Some Call It Ballin'

Issue 3: Fall 2014

"...but in joy create for others the house, the poem, the game of athletic beauty" — Dudley Randall

Intentionally, and with precision

by ife-Chudeni A. Oputa

Illustration by Nicholas Rosal

Illustration by Nicholas Rosal

August proves a hard month for breathing. I sit in Von King Park, celebrating the Soul of Brooklyn. It’s a sunny 81 degrees. Dry heat, but the air is heavy. It has only been eight days since another unarmed black male— and Black Brooklyn is a mob decked in Afropolitan-funk and unrest. By the time the headliners take the outdoor stage, Mike Brown has been invoked five times over. My body is stiff crouched on the concrete; sweat tickles the back of my knees, making me twitch. The day has been like this—all of us discomfited, unsure of how to balance our rage with the relief of being black and here, together and alive.

A song or two into the final set, three women hold hands and walk down the center of the amphitheater like they are answering a call to discipleship. For a minute, they dance alone together in the empty space below the stage and then the slow flood of bodies follows, a river freshly thawed. The crowd dances, hands reaching out to the nearest stranger. We float that way into evening—all that weights us left behind at our seats; each of us settling, for the moment, into the vulnerability of joy.

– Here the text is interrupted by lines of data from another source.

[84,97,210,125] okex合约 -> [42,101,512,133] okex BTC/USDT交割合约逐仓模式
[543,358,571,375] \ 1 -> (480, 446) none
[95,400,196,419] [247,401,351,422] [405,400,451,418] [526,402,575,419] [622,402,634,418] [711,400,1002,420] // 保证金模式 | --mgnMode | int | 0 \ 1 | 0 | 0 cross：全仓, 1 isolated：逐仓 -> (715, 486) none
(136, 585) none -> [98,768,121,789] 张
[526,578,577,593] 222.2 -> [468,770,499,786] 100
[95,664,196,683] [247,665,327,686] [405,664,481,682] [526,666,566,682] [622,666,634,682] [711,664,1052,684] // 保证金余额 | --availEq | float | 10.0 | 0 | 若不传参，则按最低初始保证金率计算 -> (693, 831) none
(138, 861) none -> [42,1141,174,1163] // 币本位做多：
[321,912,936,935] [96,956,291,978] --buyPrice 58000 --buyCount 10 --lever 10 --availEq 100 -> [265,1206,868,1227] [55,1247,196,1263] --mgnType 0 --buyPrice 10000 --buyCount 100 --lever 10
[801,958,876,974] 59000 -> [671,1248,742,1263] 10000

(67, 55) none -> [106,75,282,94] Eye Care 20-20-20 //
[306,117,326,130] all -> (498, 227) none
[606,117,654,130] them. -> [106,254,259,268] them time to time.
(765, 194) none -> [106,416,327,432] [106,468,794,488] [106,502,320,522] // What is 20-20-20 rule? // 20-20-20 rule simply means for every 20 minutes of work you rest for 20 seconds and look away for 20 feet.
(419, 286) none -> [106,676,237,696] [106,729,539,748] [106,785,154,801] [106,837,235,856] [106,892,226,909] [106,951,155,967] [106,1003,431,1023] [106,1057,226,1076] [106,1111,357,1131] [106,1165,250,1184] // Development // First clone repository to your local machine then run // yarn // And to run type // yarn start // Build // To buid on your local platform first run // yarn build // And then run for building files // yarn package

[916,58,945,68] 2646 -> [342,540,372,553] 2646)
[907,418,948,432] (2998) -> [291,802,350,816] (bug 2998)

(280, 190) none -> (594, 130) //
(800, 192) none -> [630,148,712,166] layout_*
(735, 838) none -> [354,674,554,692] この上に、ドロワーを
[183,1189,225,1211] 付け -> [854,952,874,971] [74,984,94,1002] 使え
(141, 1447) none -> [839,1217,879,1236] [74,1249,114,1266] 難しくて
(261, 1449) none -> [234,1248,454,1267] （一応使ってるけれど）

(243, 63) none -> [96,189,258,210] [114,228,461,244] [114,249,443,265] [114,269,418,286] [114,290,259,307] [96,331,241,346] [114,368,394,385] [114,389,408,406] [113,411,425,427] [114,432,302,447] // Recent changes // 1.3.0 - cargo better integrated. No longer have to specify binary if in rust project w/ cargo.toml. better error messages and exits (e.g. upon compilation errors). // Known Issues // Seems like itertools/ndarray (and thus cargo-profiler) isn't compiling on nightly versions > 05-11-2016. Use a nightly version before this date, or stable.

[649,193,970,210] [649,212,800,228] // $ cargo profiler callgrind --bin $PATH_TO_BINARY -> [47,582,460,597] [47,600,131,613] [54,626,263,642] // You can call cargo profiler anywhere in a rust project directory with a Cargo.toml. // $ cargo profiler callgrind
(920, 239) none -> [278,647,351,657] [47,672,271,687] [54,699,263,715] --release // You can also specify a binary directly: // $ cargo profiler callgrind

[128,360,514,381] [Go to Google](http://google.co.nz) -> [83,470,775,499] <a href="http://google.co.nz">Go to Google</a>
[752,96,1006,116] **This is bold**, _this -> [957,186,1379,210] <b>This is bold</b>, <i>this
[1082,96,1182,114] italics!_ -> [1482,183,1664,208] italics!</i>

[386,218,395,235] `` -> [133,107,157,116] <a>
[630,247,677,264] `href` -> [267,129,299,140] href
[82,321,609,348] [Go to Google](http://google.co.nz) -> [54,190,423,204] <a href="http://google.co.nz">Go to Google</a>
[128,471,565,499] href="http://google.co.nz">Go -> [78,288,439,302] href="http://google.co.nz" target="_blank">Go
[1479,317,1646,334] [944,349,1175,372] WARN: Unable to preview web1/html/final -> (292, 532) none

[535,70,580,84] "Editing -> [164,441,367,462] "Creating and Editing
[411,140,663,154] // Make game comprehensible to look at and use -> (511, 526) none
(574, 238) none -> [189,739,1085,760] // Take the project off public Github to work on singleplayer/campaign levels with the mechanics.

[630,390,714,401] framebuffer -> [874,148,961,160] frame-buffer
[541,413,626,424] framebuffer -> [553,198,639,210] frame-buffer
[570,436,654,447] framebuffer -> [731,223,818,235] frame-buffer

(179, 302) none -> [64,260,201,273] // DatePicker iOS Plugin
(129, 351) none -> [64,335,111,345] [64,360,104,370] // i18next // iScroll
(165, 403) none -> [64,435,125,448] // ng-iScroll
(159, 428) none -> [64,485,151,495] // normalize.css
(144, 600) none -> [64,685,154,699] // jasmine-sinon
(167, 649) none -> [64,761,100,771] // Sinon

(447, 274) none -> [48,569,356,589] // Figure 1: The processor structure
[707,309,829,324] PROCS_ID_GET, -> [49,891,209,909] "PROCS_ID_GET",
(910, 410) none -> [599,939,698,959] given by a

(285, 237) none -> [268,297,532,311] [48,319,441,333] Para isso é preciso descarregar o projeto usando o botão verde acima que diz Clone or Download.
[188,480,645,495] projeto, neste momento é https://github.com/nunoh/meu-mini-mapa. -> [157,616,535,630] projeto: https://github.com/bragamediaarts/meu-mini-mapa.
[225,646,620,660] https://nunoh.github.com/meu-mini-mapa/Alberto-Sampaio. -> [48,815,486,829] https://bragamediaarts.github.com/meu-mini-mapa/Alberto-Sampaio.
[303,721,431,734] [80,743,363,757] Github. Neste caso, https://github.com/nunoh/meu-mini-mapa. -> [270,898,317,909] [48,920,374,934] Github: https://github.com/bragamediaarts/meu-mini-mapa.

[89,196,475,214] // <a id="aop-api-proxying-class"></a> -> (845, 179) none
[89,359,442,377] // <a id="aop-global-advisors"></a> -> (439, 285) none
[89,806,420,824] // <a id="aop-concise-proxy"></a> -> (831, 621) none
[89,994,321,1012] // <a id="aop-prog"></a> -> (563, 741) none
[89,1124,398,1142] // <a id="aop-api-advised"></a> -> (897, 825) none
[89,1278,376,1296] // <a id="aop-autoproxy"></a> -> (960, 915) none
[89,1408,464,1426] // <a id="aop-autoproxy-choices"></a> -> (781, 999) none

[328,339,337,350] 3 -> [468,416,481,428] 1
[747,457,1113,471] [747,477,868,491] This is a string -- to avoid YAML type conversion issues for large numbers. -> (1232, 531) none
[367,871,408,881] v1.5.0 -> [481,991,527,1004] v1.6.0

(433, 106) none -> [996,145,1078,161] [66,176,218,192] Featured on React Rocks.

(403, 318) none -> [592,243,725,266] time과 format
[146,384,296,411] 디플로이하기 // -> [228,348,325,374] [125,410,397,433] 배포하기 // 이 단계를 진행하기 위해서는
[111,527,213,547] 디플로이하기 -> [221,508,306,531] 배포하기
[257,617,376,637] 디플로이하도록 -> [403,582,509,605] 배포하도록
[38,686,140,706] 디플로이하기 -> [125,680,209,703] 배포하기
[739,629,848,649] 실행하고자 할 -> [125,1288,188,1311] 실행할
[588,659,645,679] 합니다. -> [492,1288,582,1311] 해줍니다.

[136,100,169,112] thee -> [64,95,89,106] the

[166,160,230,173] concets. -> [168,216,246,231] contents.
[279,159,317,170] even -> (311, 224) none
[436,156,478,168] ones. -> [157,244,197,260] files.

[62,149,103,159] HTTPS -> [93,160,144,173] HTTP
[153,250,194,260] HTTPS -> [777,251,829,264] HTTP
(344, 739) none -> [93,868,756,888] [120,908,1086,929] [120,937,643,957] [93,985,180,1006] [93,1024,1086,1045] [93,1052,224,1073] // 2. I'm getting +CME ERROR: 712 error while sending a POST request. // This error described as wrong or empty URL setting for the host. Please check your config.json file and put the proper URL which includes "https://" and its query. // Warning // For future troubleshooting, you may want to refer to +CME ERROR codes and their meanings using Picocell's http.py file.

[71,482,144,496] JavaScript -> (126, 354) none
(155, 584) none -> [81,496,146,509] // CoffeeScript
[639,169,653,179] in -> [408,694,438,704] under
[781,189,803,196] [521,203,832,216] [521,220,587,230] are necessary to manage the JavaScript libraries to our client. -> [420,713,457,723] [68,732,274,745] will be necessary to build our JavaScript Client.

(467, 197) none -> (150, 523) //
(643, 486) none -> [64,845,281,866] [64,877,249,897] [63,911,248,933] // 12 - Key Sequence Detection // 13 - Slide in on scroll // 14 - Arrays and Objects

This is only the second time in weeks that I let go of my breath without a fight, so worried the unrelenting tension in my body will keep my lungs from re-inflating. The first time, surprisingly, is brought on by an article covering the Little League World Series, an event that, before now, I didn’t know existed. I am not what you’d call a sports fan, though I enjoy a good football game (a holdover from my days in marching band), and while living in Indiana, I grew fond of sitting in sports bars and cheering on as the Heat beat the Pacers. Baseball, however, has always existed beyond even my passive interest in athletics. Yet, scrolling through my Facebook news feed, overwhelmingly populated by stories of police violence against black bodies, there is Mo’ne Davis—mouth clinched, mid-pitch—and there is my breath, my grin, my momentary relief.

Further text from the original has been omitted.